- **Your assignment**: Each line of the listing below containing the word "with" should be returned.

- **Material for the task**:

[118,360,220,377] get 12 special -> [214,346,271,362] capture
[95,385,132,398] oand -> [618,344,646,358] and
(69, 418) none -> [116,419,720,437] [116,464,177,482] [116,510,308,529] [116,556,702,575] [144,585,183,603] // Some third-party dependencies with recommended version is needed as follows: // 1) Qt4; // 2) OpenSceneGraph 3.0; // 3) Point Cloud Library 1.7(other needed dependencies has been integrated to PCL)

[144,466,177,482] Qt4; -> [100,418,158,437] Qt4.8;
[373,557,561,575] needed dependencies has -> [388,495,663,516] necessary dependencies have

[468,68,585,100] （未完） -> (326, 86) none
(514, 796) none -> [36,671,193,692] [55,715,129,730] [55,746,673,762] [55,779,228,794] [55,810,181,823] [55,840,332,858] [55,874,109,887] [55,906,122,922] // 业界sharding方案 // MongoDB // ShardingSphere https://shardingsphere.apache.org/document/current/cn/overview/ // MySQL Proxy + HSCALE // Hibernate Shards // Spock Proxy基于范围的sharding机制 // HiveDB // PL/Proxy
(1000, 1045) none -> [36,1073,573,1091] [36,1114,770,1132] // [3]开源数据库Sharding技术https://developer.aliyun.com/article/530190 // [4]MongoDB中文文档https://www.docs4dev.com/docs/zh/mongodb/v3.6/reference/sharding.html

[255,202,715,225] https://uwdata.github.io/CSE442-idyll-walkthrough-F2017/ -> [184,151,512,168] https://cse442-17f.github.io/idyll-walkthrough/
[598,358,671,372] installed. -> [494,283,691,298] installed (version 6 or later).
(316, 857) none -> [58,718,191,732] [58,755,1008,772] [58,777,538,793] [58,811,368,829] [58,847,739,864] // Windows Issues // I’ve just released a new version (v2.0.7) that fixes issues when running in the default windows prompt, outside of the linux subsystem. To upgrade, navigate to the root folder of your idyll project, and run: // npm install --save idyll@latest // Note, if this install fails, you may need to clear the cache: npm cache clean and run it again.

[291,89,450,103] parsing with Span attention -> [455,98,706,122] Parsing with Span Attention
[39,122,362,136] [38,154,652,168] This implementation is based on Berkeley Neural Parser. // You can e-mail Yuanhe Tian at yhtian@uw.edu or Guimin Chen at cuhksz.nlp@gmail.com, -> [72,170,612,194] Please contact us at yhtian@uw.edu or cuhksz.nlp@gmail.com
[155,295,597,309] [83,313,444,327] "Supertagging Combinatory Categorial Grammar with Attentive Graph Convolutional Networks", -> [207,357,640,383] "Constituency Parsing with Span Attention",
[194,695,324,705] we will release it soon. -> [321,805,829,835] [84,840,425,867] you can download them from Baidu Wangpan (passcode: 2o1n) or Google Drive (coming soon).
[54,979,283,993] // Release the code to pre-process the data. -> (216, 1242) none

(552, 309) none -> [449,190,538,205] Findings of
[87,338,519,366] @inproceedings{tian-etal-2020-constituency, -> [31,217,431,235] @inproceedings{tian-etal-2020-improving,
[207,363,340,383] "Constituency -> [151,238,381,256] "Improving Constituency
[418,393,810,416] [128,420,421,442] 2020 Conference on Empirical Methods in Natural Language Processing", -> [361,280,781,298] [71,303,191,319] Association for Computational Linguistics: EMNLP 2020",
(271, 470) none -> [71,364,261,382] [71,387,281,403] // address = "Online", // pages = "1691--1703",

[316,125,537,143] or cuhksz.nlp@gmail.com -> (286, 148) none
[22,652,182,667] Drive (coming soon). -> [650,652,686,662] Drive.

- **Output of the exercise**:
(69, 418) none -> [116,419,720,437] [116,464,177,482] [116,510,308,529] [116,556,702,575] [144,585,183,603] // Some third-party dependencies with recommended version is needed as follows: // 1) Qt4; // 2) OpenSceneGraph 3.0; // 3) Point Cloud Library 1.7(other needed dependencies has been integrated to PCL)
[291,89,450,103] parsing with Span attention -> [455,98,706,122] Parsing with Span Attention
[155,295,597,309] [83,313,444,327] "Supertagging Combinatory Categorial Grammar with Attentive Graph Convolutional Networks", -> [207,357,640,383] "Constituency Parsing with Span Attention",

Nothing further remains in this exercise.